Now You’re Cooking With Gas

Cooking with gas

“Now you’re cooking with gas.”

On the surface, it was an odd thing for my friend to exclaim during a recent Memorial Day BBQ as I pulled some filets and corn off of my decidedly wood-fueled Big Green Egg. But I instantly understood the phrase – he was being appreciative of my cooking. The modern version would be “that’s what I’m talking about!”

But where does the phrase come from?

The general consensus attributes the phrase to Carroll Everard “Deke” Houlgate, American Gas Association executive and pioneering football statistician. Apparently, Houlgate knew one of Bob Hope’s writers and in the late 1930’s planted the phrase in the hopes of popularizing relatively unknown gas ovens and grills. While this story seems impossible to verify, multiple newspaper accounts give credit to Bob Hope:

As Mr. Hope puts it in one of his pungent phrases, they’re cooking with gas.

New York Times, April 1941

That famed Bob Hope wisecrack, “Now you’re cooking with gas,” has a new twist…

The Pittsburgh Press, October 1942

The gas industry certainly appreciated the free publicity:

“Now you’re cooking with gas” literally took the gas industry by the ears around December 1939 when it flashed forth in brilliant repartee from the radio programs of the Maxwell Coffee Hour, Jack Benny, Chase and Sanborn, Johnson Wax, Bob Hope and sundry others. Gas men began to listen as they had never listened before, kinda hoping to hear more, yet not knowing whether to be glad or mad, dazed or dazzled by such widespread FREE publicity […] involving hundreds of thousands of dollars all told.

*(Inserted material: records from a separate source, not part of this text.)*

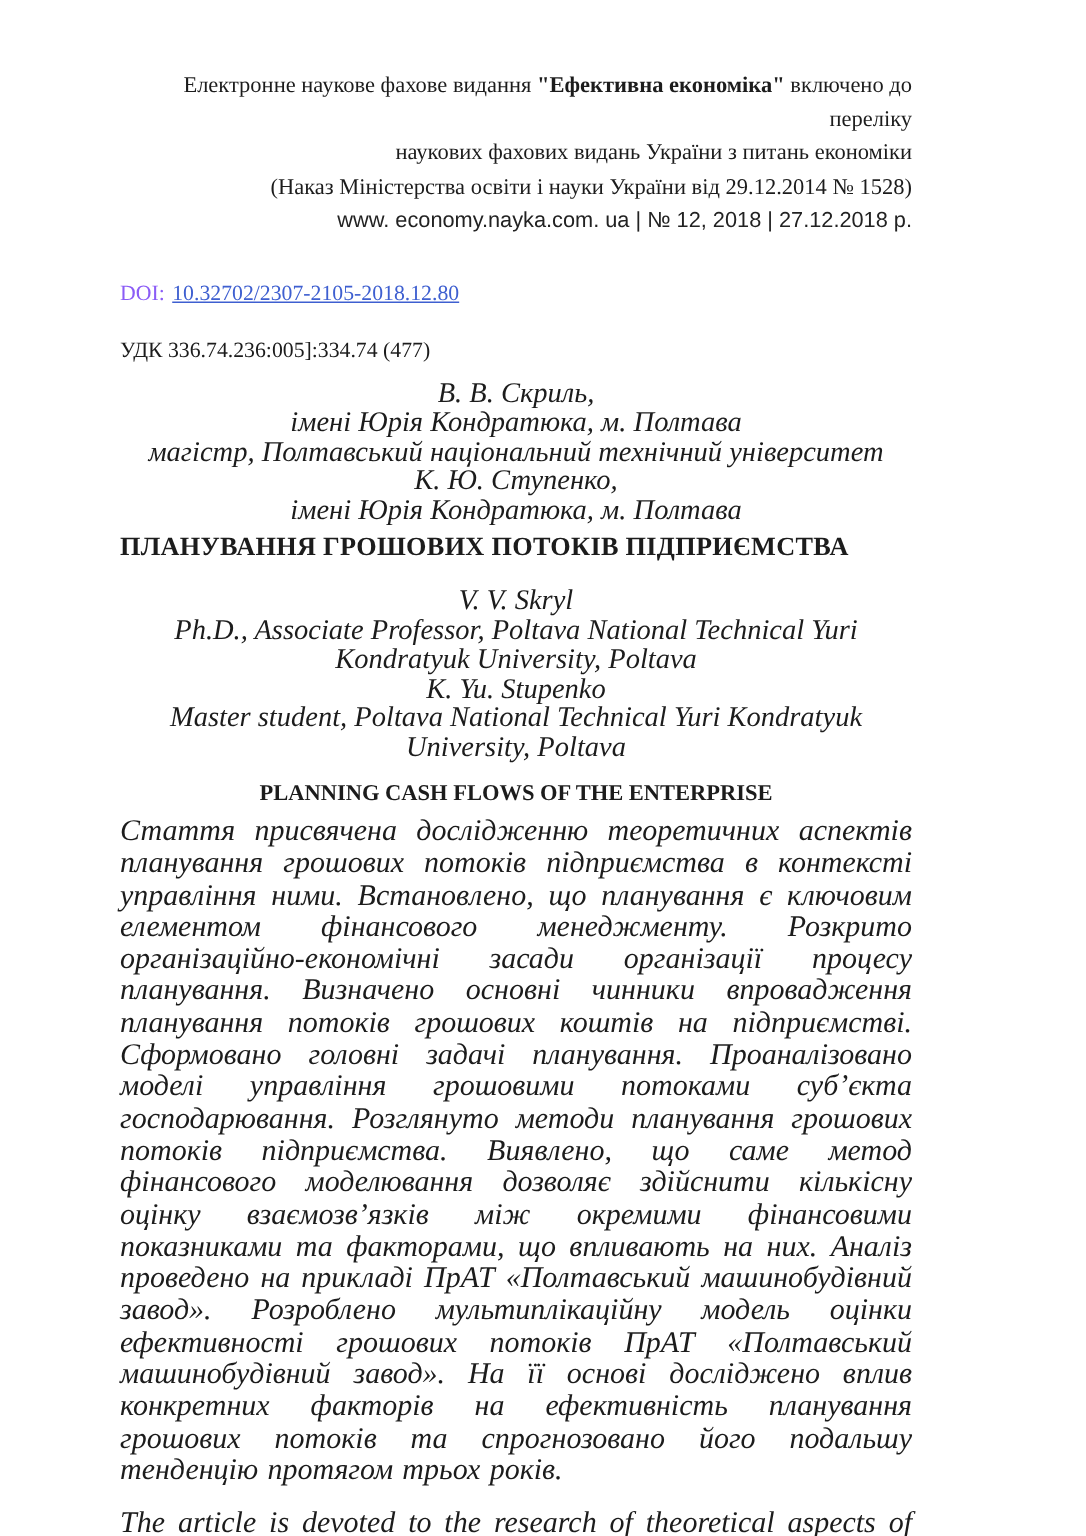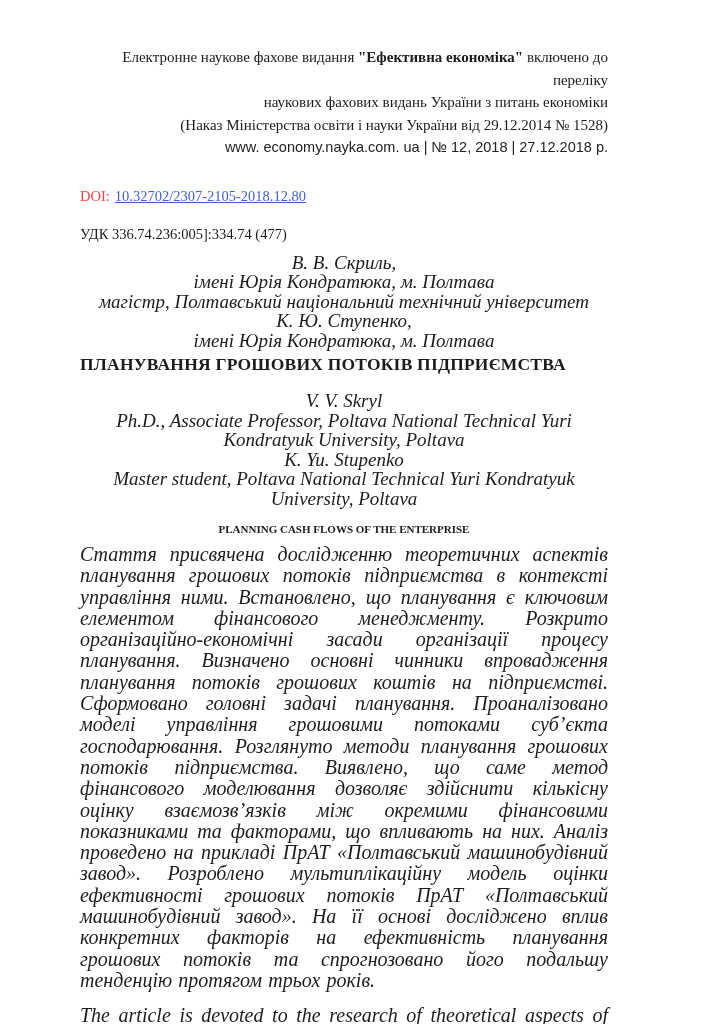--- a/index.html
+++ b/index.html
@@ -29,21 +29,21 @@
     font-family: "Liberation Sans", sans-serif;
     font-size: 14.5px;
     color: #222222;
   }
   
   .doi-line {
     margin-top: 26px;
     font-size: 14.5px;
     line-height: 22px;
   }
-  .doi-label { color: #ef4444; margin-right: 5px; }
+  .doi-label { color: #8b5cf6; margin-right: 5px; }
   .doi-link {
     color: #3e5fd0;
     text-decoration: underline;
     cursor: pointer;
   }
   
   .udk {
     margin-top: 16px;
     font-size: 14.5px;
     line-height: 22px;
@@ -62,21 +62,21 @@
     margin: 2px 0 0 0;
     text-align: left;
     font-size: 17.5px;
     font-weight: bold;
     line-height: 25px;
     letter-spacing: 0.2px;
   }
   .title-en {
     margin: 11px 0 0 0;
     text-align: center;
-    font-size: 11px;
+    font-size: 15px;
     font-weight: bold;
     line-height: 21px;
   }
   
   .abstract {
     margin: 0;
     text-align: justify;
     font-style: italic;
     font-size: 20px;
     line-height: 21.3px;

By the early 1940’s the phrase was in common use. It showed up in the 1942 film ‘The Big Street’, it’s used in the 1943 comic ‘Freckles and Friends,’ and it’s the last line of a 1943 Daffy Duck cartoon ‘The Wise Quacking Duck.’

If “now you’re cooking with gas” really started from a PR campaign, it was one of the most successful of all time – at the level of KFC’s “finger lickin’ good” and the Milk Board’s “Got Milk?” It helped sell millions of gas appliances.

Kudos to Houlgate. He was cooking with gas.